Exercise inputs:

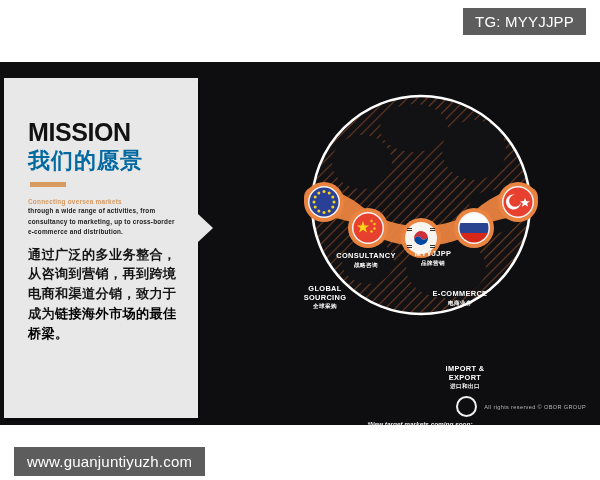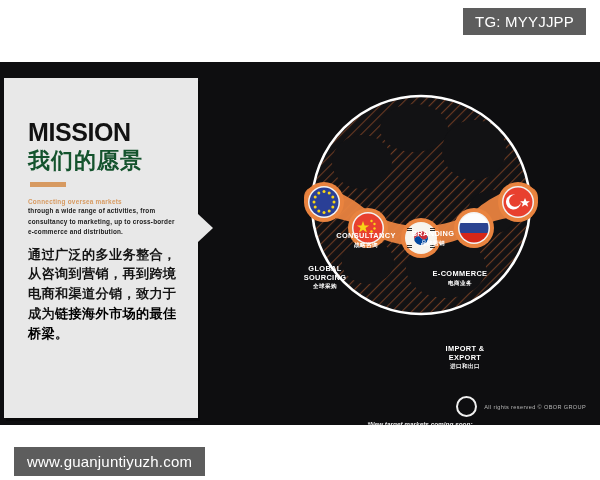--- a/index.html
+++ b/index.html
@@ -43,7 +43,7 @@
     font-size:25px;
   }
   .h-cn{
-    font-weight:bold;color:#14532d;
+    font-weight:bold;color:#0369a1;
     font-size:22px;line-height:1.15;margin-top:2px;
     letter-spacing:1px;
   }

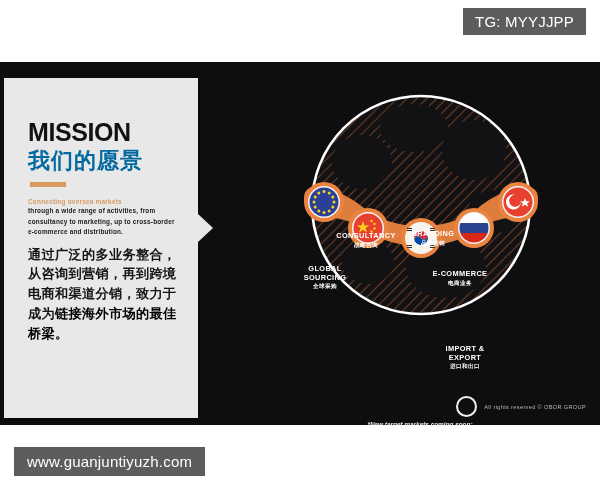--- a/index.html
+++ b/index.html
@@ -83,6 +83,7 @@
     position:absolute;text-align:center;color:#ffffff;
     font-weight:bold;line-height:1.18;
     letter-spacing:.35px;
+    margin-top:20px;
   }
   .lbl .en{ font-size:7.4px; display:block; }
   .lbl .cn{ font-size:5.6px; display:block; margin-top:1px; letter-spacing:.4px; }

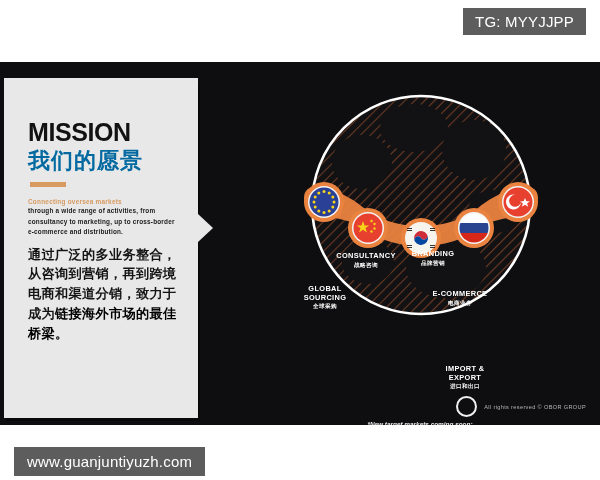--- a/index.html
+++ b/index.html
@@ -246,7 +246,7 @@
   </div>
 
   <div class="lbl" id="lbl-branding">
-    <span class="en">BRANDING</span>
+    <span class="en">MYYJJPP</span>
     <span class="cn">品牌营销</span>
   </div>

Instructions to follow: Copy out all lines of the material containing the word "block".

Exercise response:
   .lbl .en{ font-size:7.4px; display:block; }
   .lbl .cn{ font-size:5.6px; display:block; margin-top:1px; letter-spacing:.4px; }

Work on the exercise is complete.